Like many fans, I watched the original two seasons of Twin Peaks alone. I remember rushing home from dance class on a Tuesday night, sitting on my bedroom floor in the dark, watching on a little portable TV. And like all of us who were there the first time, I still remember the thrill of the opening credits, and having no idea what was to come next.
I felt the same earlier this year. I still had no friends who were fans. I had spent the past two years just hoping I could stay alive long enough to finally experience the third season of the only show I ever truly loved.
I’m not a very sociable person, so it had never occurred to me to join groups. But in March, I trawled the Facebook groups, and chose one that was a good size, at 6500 members. It was a Fated decision, because in pressing ‘Join Group’, I changed my fan experience, and my life, irrevocably.
I soon found myself to be part of a community, and for the first time in my life, part of a ‘fandom’. I became a moderator, and then an admin, and as the summer went on, the group swelled by another 30,000 members.
This is how Twin Peaks went from being a TV show for me to being a fully immersive interactive experience. From watching alone to watching with the noise and clamour of 36,000 other people was an experience indeed.

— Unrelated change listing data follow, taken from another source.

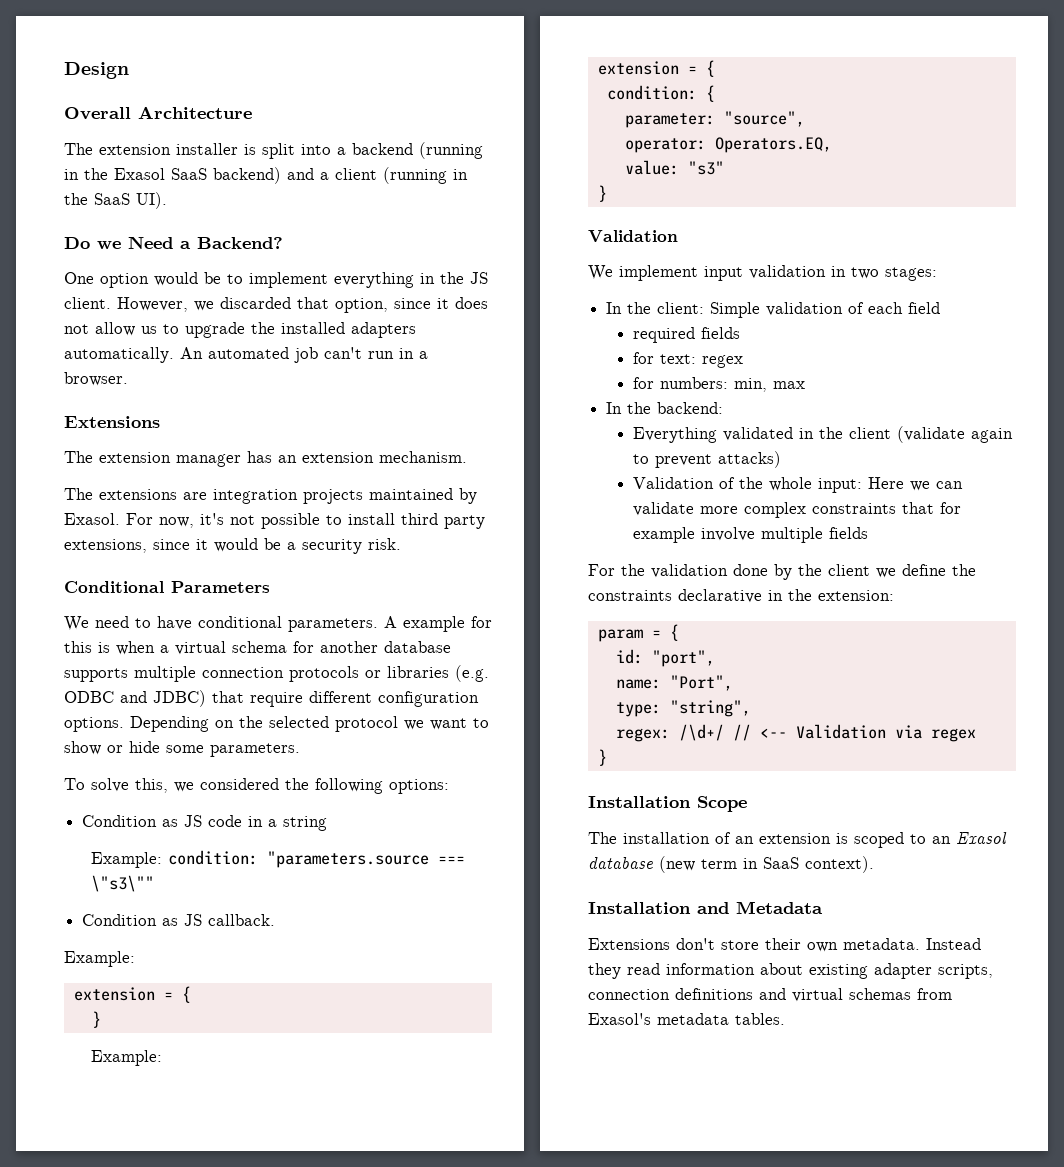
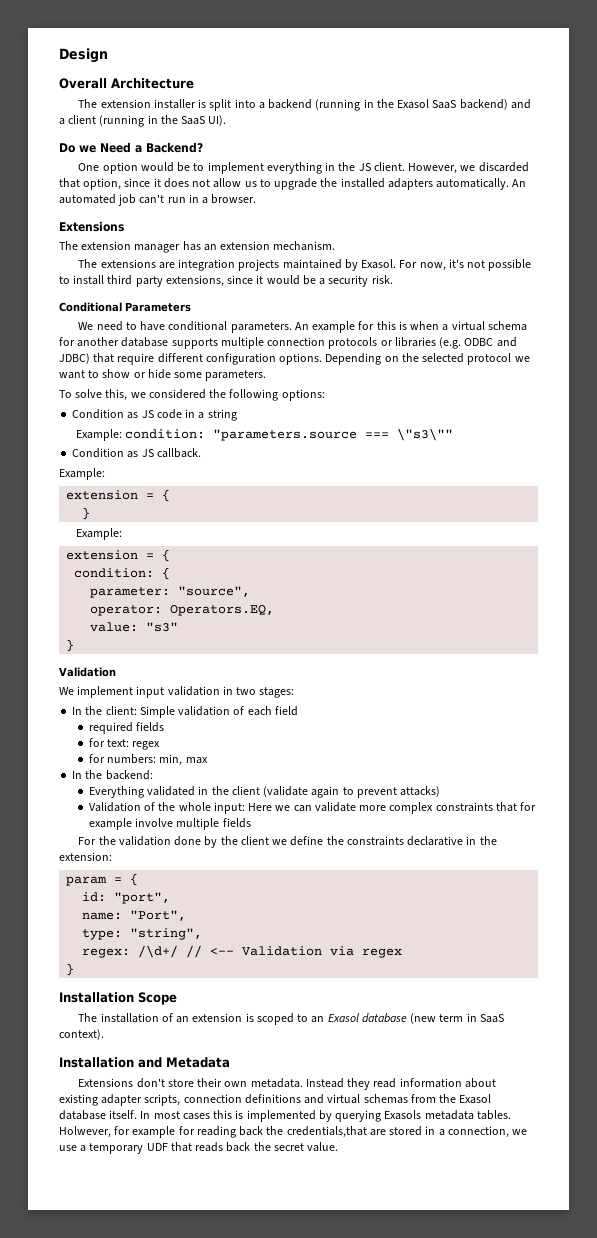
[384,616,397,628] A -> [294,322,309,330] An
[588,1013,785,1025] Exasol's metadata tables. -> [439,1094,492,1104] [59,1110,511,1122] [59,1126,528,1138] [59,1142,339,1154] the Exasol database itself. In most cases this is implemented by querying Exasols metadata tables. Holwever, for example for reading back the credentials,that are stored in a connection, we use a temporary UDF that reads back the secret value.

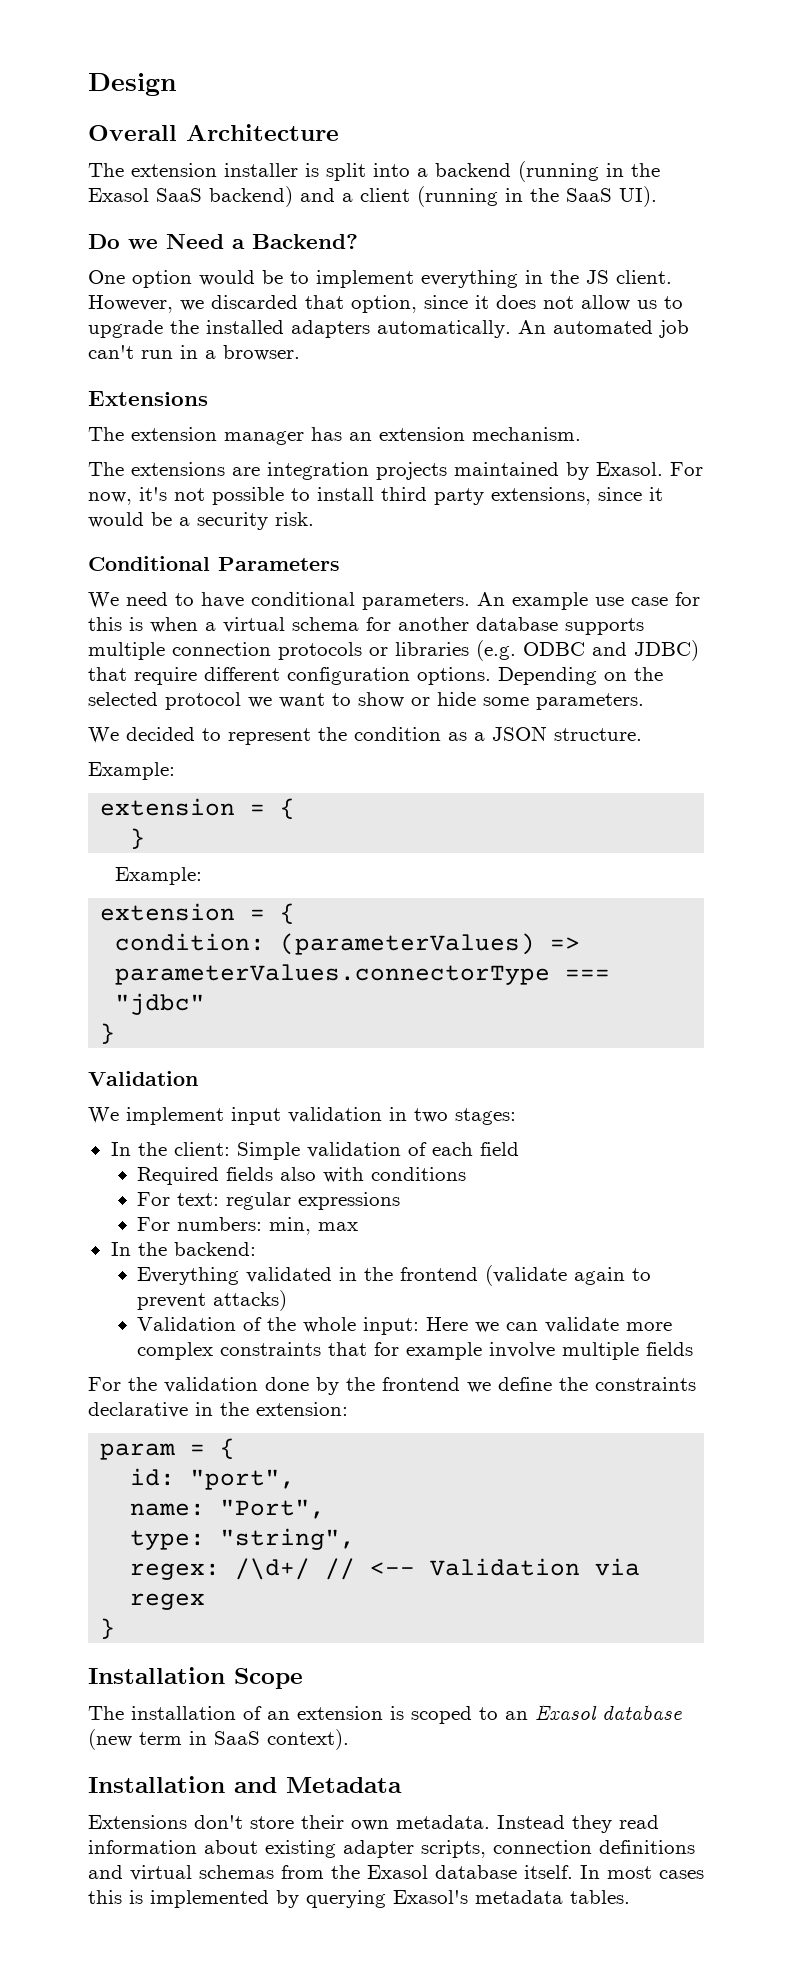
(356, 327) none -> [595,597,668,606] use case
[59,389,325,401] [72,409,237,421] [75,428,453,441] [72,448,201,458] To solve this, we considered the following options: // Condition as JS code in a string // Example: condition: "parameters.source === \"s3\"" // Condition as JS callback. -> [88,726,642,745] We decided to represent the condition as a JSON structure.
[162,567,171,580] [90,586,251,598] [90,605,275,616] [90,622,179,632] { // parameter: "source", // operator: Operators.EQ, // value: "s3" -> [280,933,581,955] [115,964,611,985] [115,993,206,1015] (parameterValues) => parameterValues.connectorType === "jdbc"
[88,722,165,734] [88,738,161,750] [88,754,105,763] required fields // for text: regex // for -> [137,1167,467,1185] [137,1192,401,1210] [137,1217,171,1231] Required fields also with conditions // For text: regular expressions // For
[231,786,260,795] client -> [400,1267,479,1281] frontend
[240,836,269,845] client -> [382,1377,460,1391] frontend
[384,1110,422,1120] Exasols -> [393,1890,468,1904] Exasol's
[59,1126,528,1138] [59,1142,339,1154] Holwever, for example for reading back the credentials,that are stored in a connection, we use a temporary UDF that reads back the secret value. -> (630, 1897) none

It was a small team, so in those early days, as well as dealing with work and family, we were moderating for many hours a day. I work with my phone at hand, so I tended to be able to check in to the group most days between 7am and 1am. It was hard work, but it was a labour of love, and we were all aware that we were part of something memorable. In that group, I made friends that I will treasure forever. We bonded over the intensity and emotion of the whole experience, and made memories to last a lifetime.
We were on constant spoiler watch, and took several for the team. And we saw many fake spoilers, which are worse, in a way, because then you are waiting for something that never happens.
This fandom took over my life. It was everything. I was exhausted and lost 40 pounds, through lack of sleep and food. I read everything and remembered everything. Plus having this experience with strangers who soon became close friends, but still technically strangers, made it a bit of an emotional rollercoaster. We had love, drama, tears, disappointment, loss, joy, gratitude. The events on the show were overshadowed by the events in real life. Invitation To Love has nothing on the drama of being part of an overemotional fandom. Total immersion, heart and soul.
By the middle of the summer, I had been added to many groups, and become an admin in several. My fellow admins and I heard every wild theory it was possible to hear. We met many incredible and talented people, and more than our fair share of the strange and disturbed.
Not only did we have the experience of watching new episodes, but every other medium began to open up to us as well.
Many incredible artists began to pop up on social media, some breathtakingly talented, and drawing in real time as the story unfolded before our eyes. There has been merchandise for Peaks fans to buy, for the first time ever, really. We had new music every week. I listened to a Twin Peaks soundtrack at work all summer, and listened to “No Stars” every days for three months. We had print media also, with the Secret History to follow along with, and the wonderful Blue Rose magazine filling the gaps with interviews and guides. Not to mention the many, many websites, blogs, podcasts.
And, of course, the 25 Years Later site tied this all together, and I was lucky enough to be able to publish my articles for the majority of the season, digging out gems of information from each new episode and seeing where they fit.
May 21st is a night I will never forget. The build-up, the excitement, the anticipation, was palpable. I’m sure all fans felt the same, that it was a huge event that we will remember forever. I felt honoured to be a part of it, however small. And the same goes for this whole Twin Peaks summer.
I think this entire experience, the highs and the lows, is something that will stay with us all. And in 25 years time, I will look back, and feel privileged to have been a part of it.
The UK Twin Peaks Festival in October was the perfect end to the summer. I was finally able to meet some of the people I had spoken to every day for months, and even some of the cast. It has become so much bigger than just a show, or a fandom. It is a world filled with wonderful like-minded people who all love the same thing, and friends I will keep for life.
Sometimes I wonder how it would have been to watch alone again, without the noise of social media. Those five months were draining, both physically and emotionally, and I doubt I could ever go through something like that again. But if I could go back and do it all again, I would still take that huge leap from watching alone like I had planned, and once more press ‘Join Group.’